旧約聖書を基として展開されたユダヤの宗教的原理をあらわしている「タルムード」の中に、興味深い挿話がしるされている。 教師ヨシュア・ベン・レビが、予言者エリヤに向って「メシヤはいつ来るのですか」と尋ねた。エリヤは「行って御自身に聞きなさい」と答えた。いったいメシヤはどこにおられるのかという問いにエリヤは「町の入口のところに坐しておられる」という。メシヤは町の中に入ることを許されないらい病人たちの中に坐して、いやしておられるのだというのである。そこでヨシュアは、メシヤのもとに行き、「主よ、いつおいでになるのですか」と尋ねた。「きょう」というのがその答えであった。ヨシュアがエリヤのもとに帰ってくると、エリヤは「メシヤは何といわれたか」と聞いた。彼は「メシヤは私にうそを言われました。きょう来るとおっしゃったのですが、いらっしゃいませんでした」といった。エリヤはそれに対して「彼があなたに言ったことの本当の意味は、もしあなたがそのみ声を聞くならば、きょう来るであろうということなのだ」と答えたのである。

メシヤは、すでに町の入口に、病める者たちの真中におられた。しかし、すべての者に対する救いと審きの権威をもってやっておいでになる時が、待ちのぞまれていた。にもかかわらず、ヨシュアにとって、み声を聞く「きょう」そのようなメシヤの到来が約束されている。

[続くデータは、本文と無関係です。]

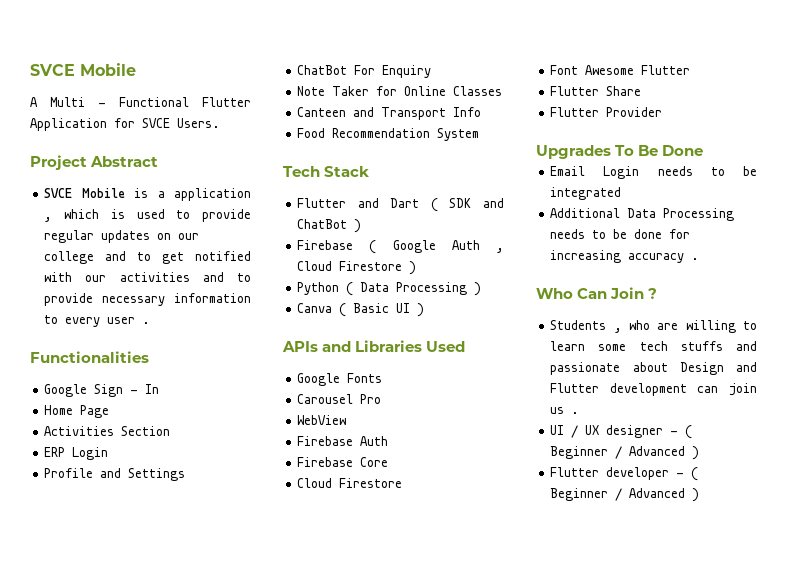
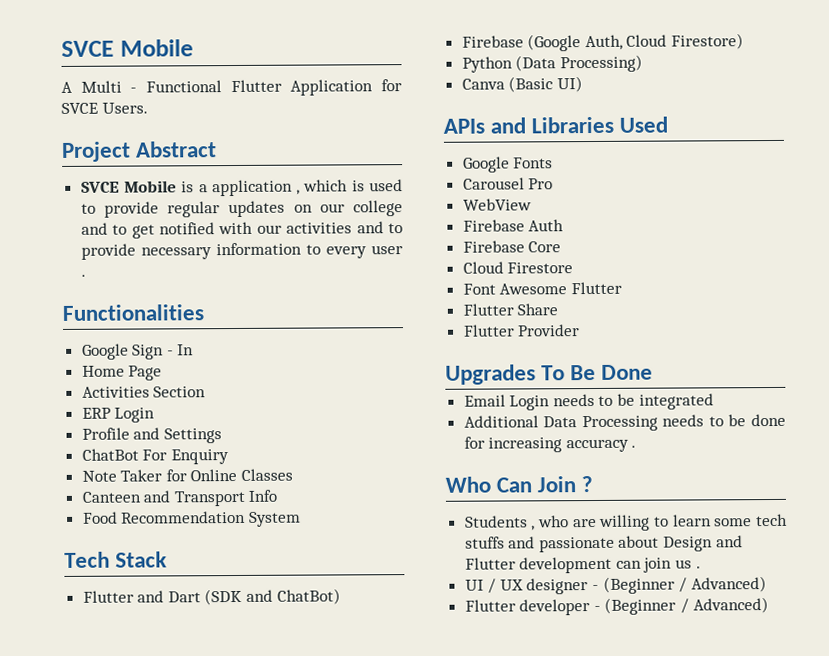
[430,198,504,212] [297,219,362,233] [297,240,504,254] [297,261,417,275] [297,282,482,296] [297,303,425,317] ( SDK and ChatBot ) // Firebase ( Google Auth , Cloud Firestore ) // Python ( Data Processing ) // Canva ( Basic UI ) -> [204,588,341,606] [461,33,745,52] [461,54,643,73] [461,76,583,93] (SDK and ChatBot) // Firebase (Google Auth, Cloud Firestore) // Python (Data Processing) // Canva (Basic UI)
[685,425,693,439] [550,446,700,460] [550,467,699,481] [550,488,700,502] ( Beginner / Advanced ) // Flutter developer - ( Beginner / Advanced ) -> [602,576,767,594] [464,597,769,616] (Beginner / Advanced) // Flutter developer - (Beginner / Advanced)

バプテスマのヨハネは、主イエスを、この方こそ「待ち望まれた方」、救い主であると、人々に紹介したのである。しかし、マケラス城の地下に入牢したヨハネの耳にまで聞こえてきた主イエスの言行は、ヨハネは納得したようなメシヤの姿ではなかった。 そこでヨハネは、キリストご自身に疑問を投げかけた。自分の予想や期待と、イエス・キリストの言動が全く喰い違ったとき、それをだれかれに尋ねてみても、決して解決はされない。私は、自分流の救いやメシヤについての理念をつくり出し、それに主をあてはめてみようとだけしているのではないだろうか。ヨハネは、主ご自身に信頼しつつ、「きたるべきかたはあなたなのですか」と問うたのである。タルムードの挿話のように、これは主ご自身に聞いてゆかなくてはならない。

ヨハネは、「きたるべきかた」について聞いた。何が来たるべき状態であるのかなどと聞いていない。いかなる政治、いかなる文化、いかなる社会が待ち望まれるべきないかとも聞いてはいない。「だれが来るのか」否「あなたが彼ではないのですか」と聞くのである。

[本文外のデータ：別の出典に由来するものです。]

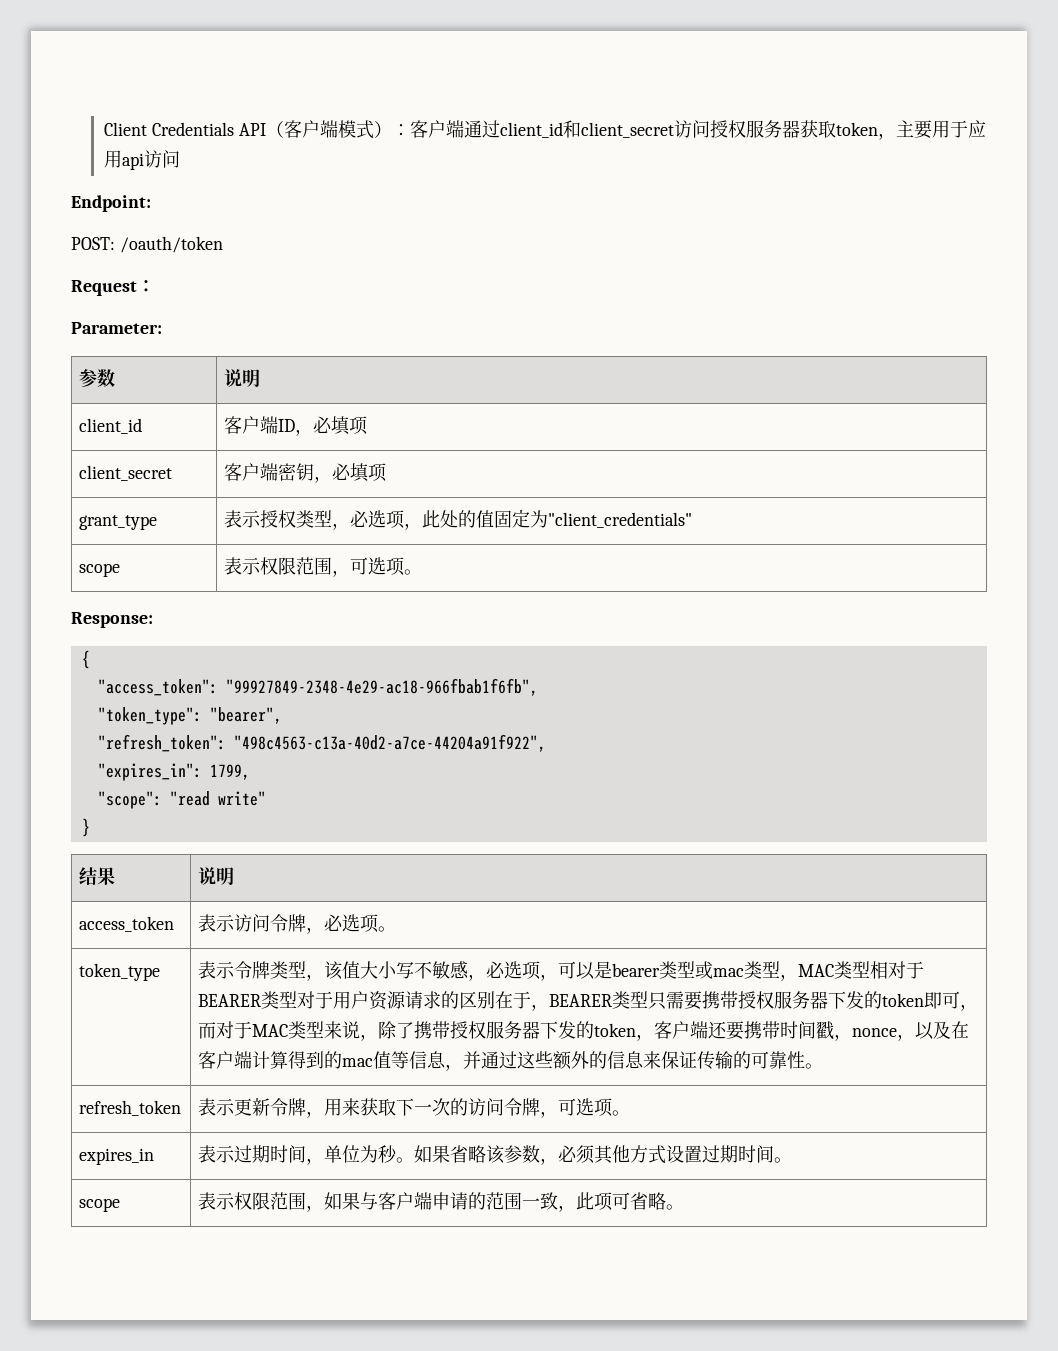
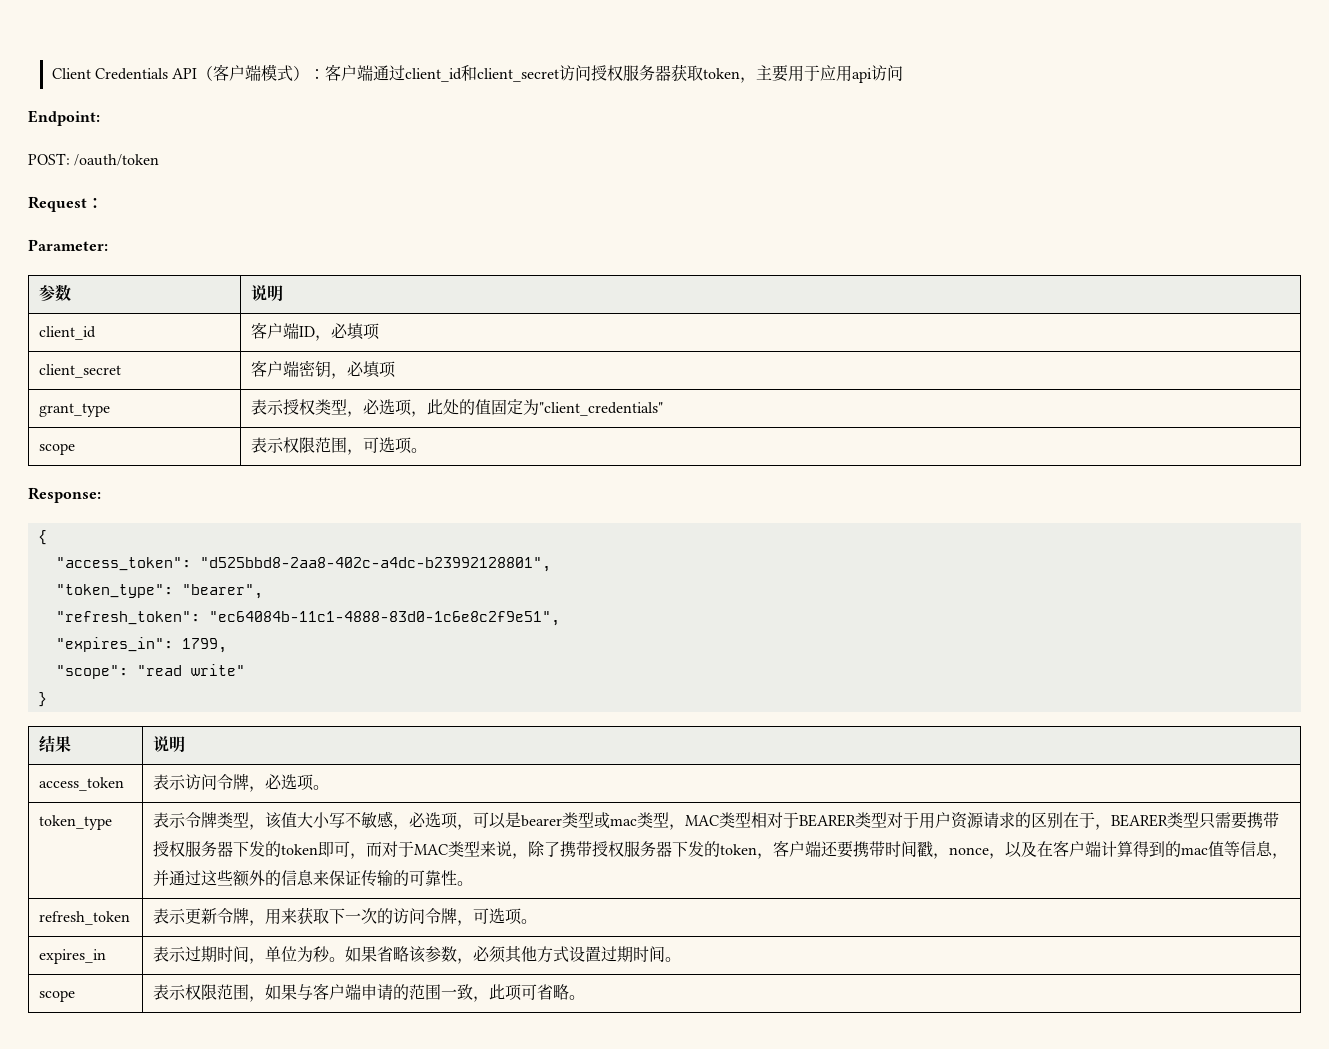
[225,678,538,696] "99927849-2348-4e29-ac18-966fbab1f6fb", -> [199,557,551,572] "d525bbd8-2aa8-402c-a4dc-b23992128801",
[233,734,546,752] "498c4563-c13a-40d2-a7ce-44204a91f922", -> [208,611,560,626] "ec64084b-11c1-4888-83d0-1c6e8c2f9e51",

その問いは同時に、「だれが彼を迎えるのか」、「あなたはメシヤを迎えるのにふさわしいのか」という問いとしてはねかえってくる。信仰の目だけが、このかたがだれであるかを見通すのである。だから、イエスはヨハネの問いに間接的にしか答えられない。「私がそうだ」とどんなに大きい声で答えられたとしても、それだけで私たちに確信を与え、なっとくさせるのではない。私はどのように主に対していゆこうとするのか。私は何者なのか。そのことを聞かれながら、答えながら、救い主に対してゆかなくてはならない。信仰箇条を承認し、聖書の確言をうのみにすることが信仰ではない。

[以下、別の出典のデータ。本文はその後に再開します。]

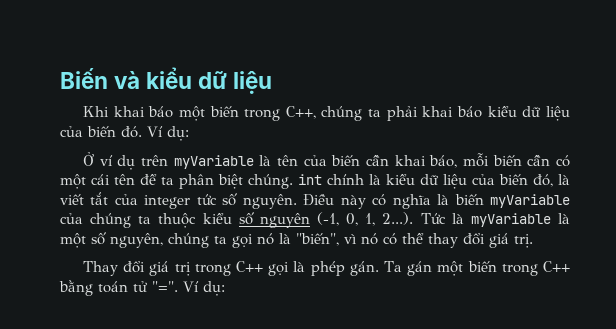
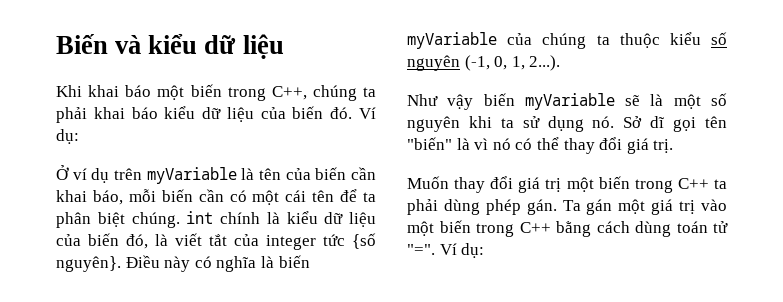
[222,193,297,209] số nguyên. -> [352,233,376,249] [56,256,121,272] {số nguyên}.
[420,213,571,227] [60,232,339,248] Tức là myVariable là một số nguyên, chúng ta gọi nó là "biến", -> [407,93,727,110] [407,116,727,132] [407,137,470,150] // Như vậy biến myVariable sẽ là một số nguyên khi ta sử dụng nó. Sở dĩ gọi tên "biến" là
[82,261,118,276] Thay -> [407,176,486,193] Muốn thay
[194,261,306,276] trong C++ gọi là -> [566,176,727,193] [407,199,480,215] một biến trong C++ ta phải dùng
(464, 268) none -> [651,199,727,215] [407,221,434,236] giá trị vào một
(93, 288) none -> [596,221,671,237] cách dùng

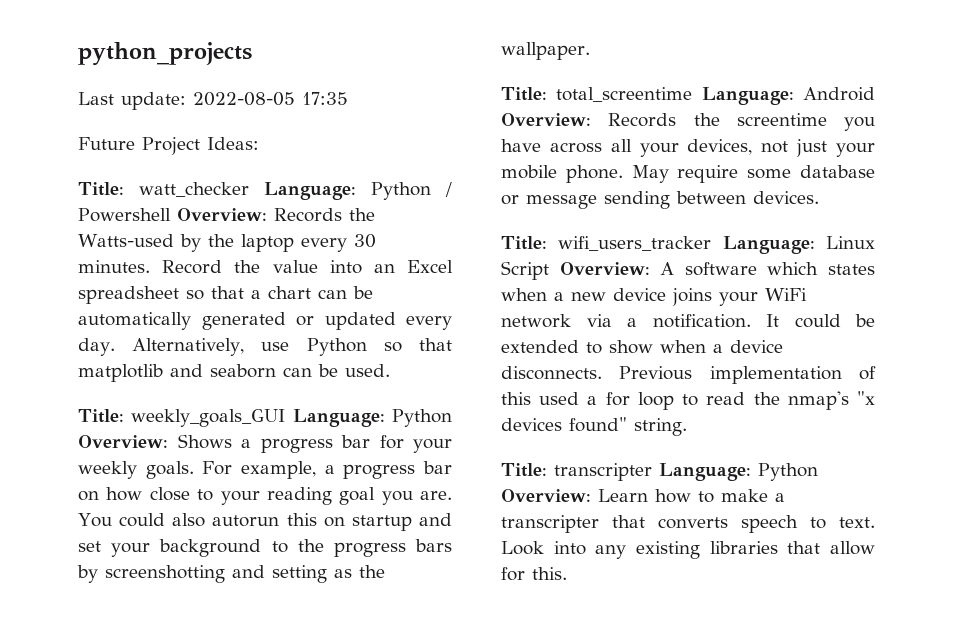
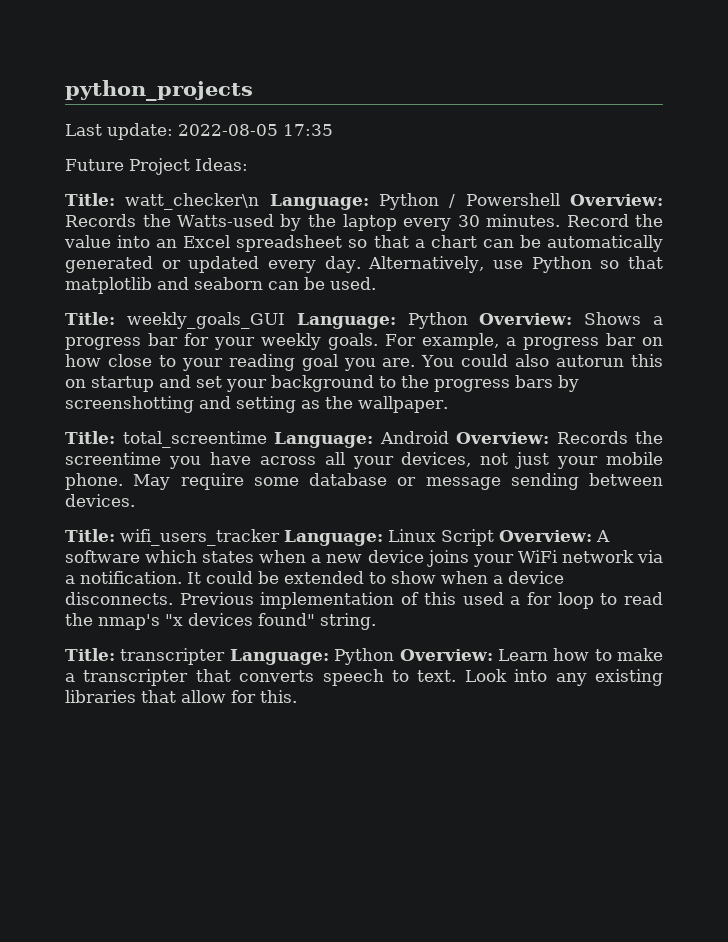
[139,182,249,197] watt_checker -> [125,193,260,210] watt_checker\n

イエスは「行って、あなたがたが見聞きしていることをヨハネに報告しなさい」と、ヨハネの弟子たちに言われた。盲人が見え、足なえは歩き、らい病人がきよまるなどのことは、まことに見聞きされた事実であった。長い議論にまして、実際の出来事の証しは力をもつ。私たちの信仰も、そのようなものでありたい。

しかし、それは事実であっただけではない。これらはイザヤ書29:61など、あちこちに予言されているメシヤ到来のしるしなのである。単に不思議なこと、力あるわざであるというだけではない。昔から、「そのかた」のしるしであったのである。いわば、イエスは聖書の言葉によって、自分が「きたるべきもの」の姿にあてはまる者だということを明示された。

けれども、それがすべての事実ではなかったことを注意しなくてはならない。バプテスマのヨハネは、明らかのあてはまらない要素を感じたからこそ、疑惑を起したのである。主は、人々の期待にあてはまる方である。しかし、全部をあてはめてしまうわけにはゆかない。はみ出しているだいじな部分がある。主イエスは、権威あるメシヤであられただけでなく、人々を倒すためでなく、立てるための権威をもってこられた。罪をさばくためでなく、自ら人々の罪を負い、愛とゆるしを与える方でありたもうた。

私たちは、それぞれに救いについて、救い主について、自分流の考えを持っている。しかし主は、それからはみ出る面をもっておられる。そしてその重要さをはっきりと理解しながら、主ご自身に尋ねてゆかなくてはならない。主は一面的な型の中に閉じこめられたまわない。来りたもうた方であり、われらと共にすでにいます方であり、「きょう」私においでになる方である。そしてまたやがて来りたもう主でもある。

私たちに対して近づいて来てくださる方であり、しかも人々の中にかくされ、私たちの中に宿って変化させる力となりたもう方でもある。

このような型にはめこみ、とらえてしまうことにできない主のみわざであり、主のあり方である。しかし、一貫してあるものは、それが救い主イエス・キリストであり、主との関わりにおいて起こされるということである。この主に信頼し、聞いてゆくことは、私がどう生きるのかを決めてゆくことでもあるのである。